LE DIAGNOSTIC de dépression se fera-t-il à l’avenir sur l’imagerie cérébrale ? Si ce scénario est (très) peu probable, il est néanmoins moins farfelu qu’il n’en a l’air. Des chercheurs américains viennent en effet de montrer qu’un amincissement du cortex cérébral de l’hémisphère droit est associé à un risque augmenté de dépression. La survenue de ce trouble de l’humeur pourrait passer par des troubles de l’éveil, de l’attention et de la mémoire sociale. Ce travail est quasi-pionnier dans l’étude de la neurobiologie du cerveau au cours de la dépression. Car si le rôle de facteurs génétiques et environnementaux est connu, savoir comment sont médiés leurs effets au niveau fonctionnel est encore assez mal décrit. L’équipe de Bradley Peterson a émis l’hypothèse qu’il existait des anomalies structurelles au niveau de l’hémisphère droit. En effet, il avait été montré antérieurement que l’activité pariéto-temporale droite à l’électroencéphalogramme était diminuée chez des sujets dépressifs.
Troubles de l’attention et de la mémoire visuelle.

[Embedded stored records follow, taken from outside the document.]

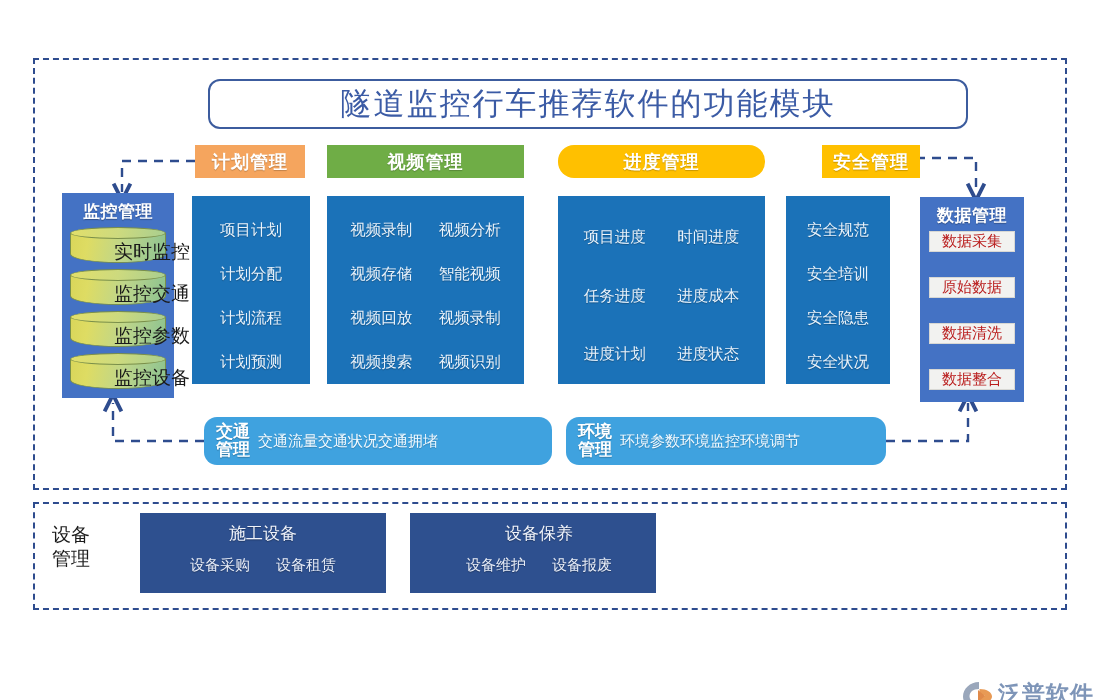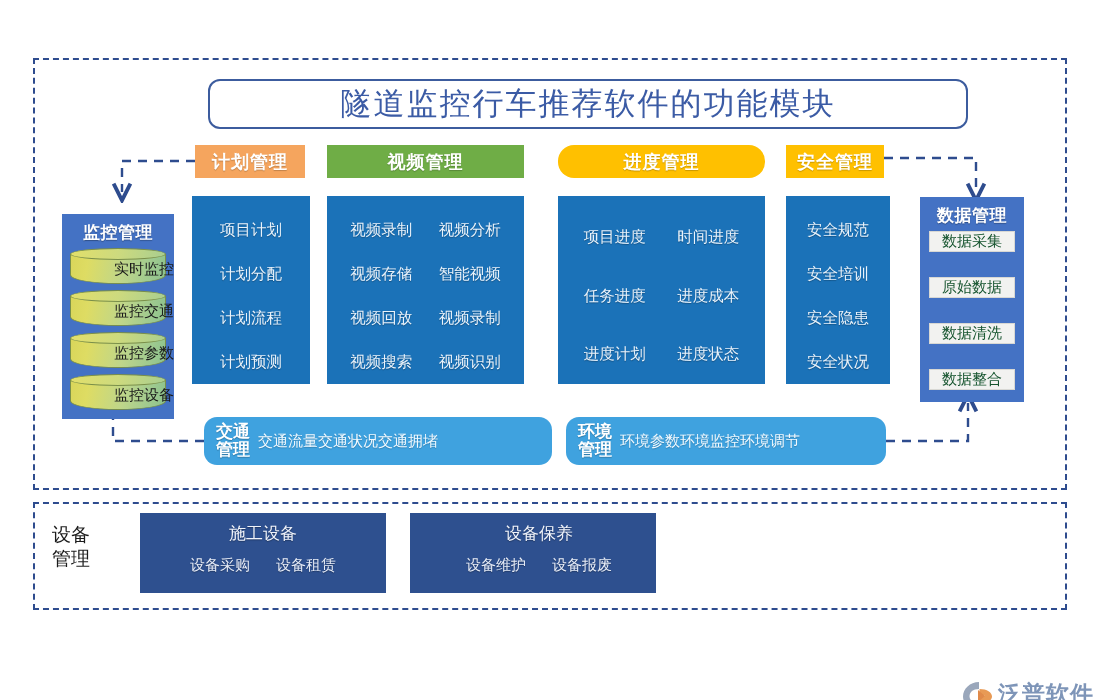--- a/index.html
+++ b/index.html
@@ -99,33 +99,33 @@
   }
   .cyl-top {
     position: absolute; left: 0; top: 0px; width: 96px; height: 12px;
     background: linear-gradient(100deg,#E2DF6A 0%, #CDDA7E 50%, #A9CE8F 100%);
     border: 1px solid #7a8f4a;
     border-radius: 48px / 6px;
   }
   .cyl-label {
     position: absolute; left: 0; top: 12px; width: 72px;
     text-align: center;
-    font-size: 15px;
+    font-size: 19px;
     color: #1a1a1a;
     white-space: nowrap;
     z-index: 3;
     padding-left: 44px;
   }
   
   .plain-box {
     width: 86px; height: 46px; margin-bottom: 25px;
     background: #F2F2F0;
     border: 1px solid #d8d8d4;
     display: flex; align-items: center; justify-content: center;
-    font-size: 15px; color: #14532d;
+    font-size: 15px; color: #b91c1c;
     white-space: nowrap;
   }
 
   
   .pill {
     position: absolute;
     background: #3FA2DF;
     border-radius: 13px;
     display: flex; align-items: center;
     padding: 0 12px;
@@ -222,21 +222,21 @@
 
     <g>
       <path d="M886,441 L968,441 L968,403" fill="none" stroke="#2E4C8E" stroke-width="2.4" stroke-dasharray="9,7" marker-end="url(#arr)"></path>
     </g>
   </svg>
 
   <div id="title-box">
     <span id="title-text">隧道监控行车推荐软件的功能模块</span>
   </div>
 
-  <div class="side-panel" id="panel-monitor" style="left:62px; top:214px; width:112px; height:205px;">
+  <div class="side-panel" id="panel-monitor" style="left:62px; top:193px; width:112px; height:205px;">
     <div class="side-title">监控管理</div>
     <div class="cyl-wrap">
       <div class="cyl-body"></div>
       <div class="cyl-top"></div>
       <div class="cyl-label">实时监控</div>
     </div>
     <div class="cyl-wrap">
       <div class="cyl-body"></div>
       <div class="cyl-top"></div>
       <div class="cyl-label">监控交通</div>
@@ -310,21 +310,21 @@
         <span class="cell">任务进度</span>
         <span class="cell">进度成本</span>
       </div>
       <div class="col-row">
         <span class="cell">进度计划</span>
         <span class="cell">进度状态</span>
       </div>
     </div>
   </div>
 
-  <div class="col-head" id="head-3" style="left:786px; top:145px; width:98px; background:#FFC000;">
+  <div class="col-head" id="head-3" style="left:822px; top:145px; width:98px; background:#FFC000;">
     <span>安全管理</span>
   </div>
   <div class="col-body" style="left:786px; top:196px; width:104px; height:188px;">
     <div class="col-rows">
       <div class="col-row">
         <span class="cell">安全规范</span>
       </div>
       <div class="col-row">
         <span class="cell">安全培训</span>
       </div>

Les chercheurs ont analysé l’imagerie cérébrale dans deux groupes de sujets, l’un à haut risque familial de dépression, l’autre à faible risque. Tous faisaient partie d’une cohorte suivie sur trois générations pour le risque dépressif. C’est sur les données psychiatriques de la première génération que les sujets ont été répartis en deux groupes. Ainsi, 131 sujets de la cohorte ont eu une imagerie cérébrale, 66 (12 enfants, 54 adultes) dans le groupe à haut risque et 65 dans le groupe à faible risque (31 enfants, 34 adultes). De manière attendue, la survenue d’une dépression s’est révélé être plus fréquente dans le groupe à haut risque, 37 % versus 15 % dans le groupe contrôle, et l’était également lors de la réalisation de l’imagerie. Les chercheurs ont constaté qu’il existait une réduction moyenne de 0,87 mm (0,55-1,36 mm) de l’épaisseur corticale de l’hémisphère droit, soit une réduction de 28 % par rapport au groupe à faible risque.
De plus, alors que l’hémisphère cérébral droit est impliqué dans l’attention et la mémoire visuelle, les chercheurs ont mis en évidence une corrélation entre l’amincissement du cortex et l’existence de déficits attentionnels et mnésiques. Ce serait surtout les troubles de l’attention qui seraient prédictifs de dépression et d’anxiété.
In utero ou petite enfance.
Comme l’analyse était identique chez les enfants et chez les adultes, il semble que les déterminants de cette anomalie se mettent en place très tôt dans le développement, soit in utero soit pendant la petite enfance. D’ailleurs, dans cette cohorte, les enfants et les adolescents du groupe familial à haut risque ont présenté davantage de troubles anxieux et dépressifs. Les auteurs s’interrogent sur la généralisation de leurs résultats à toutes les formes de dépression héréditaire. L’hétérogénéité des familles participantes laisse penser que l’amincissement cortical soit bien un mécanisme commun à de multiples facteurs de risque.
Proc Natl Acad Sci USA, édition avancée en ligne.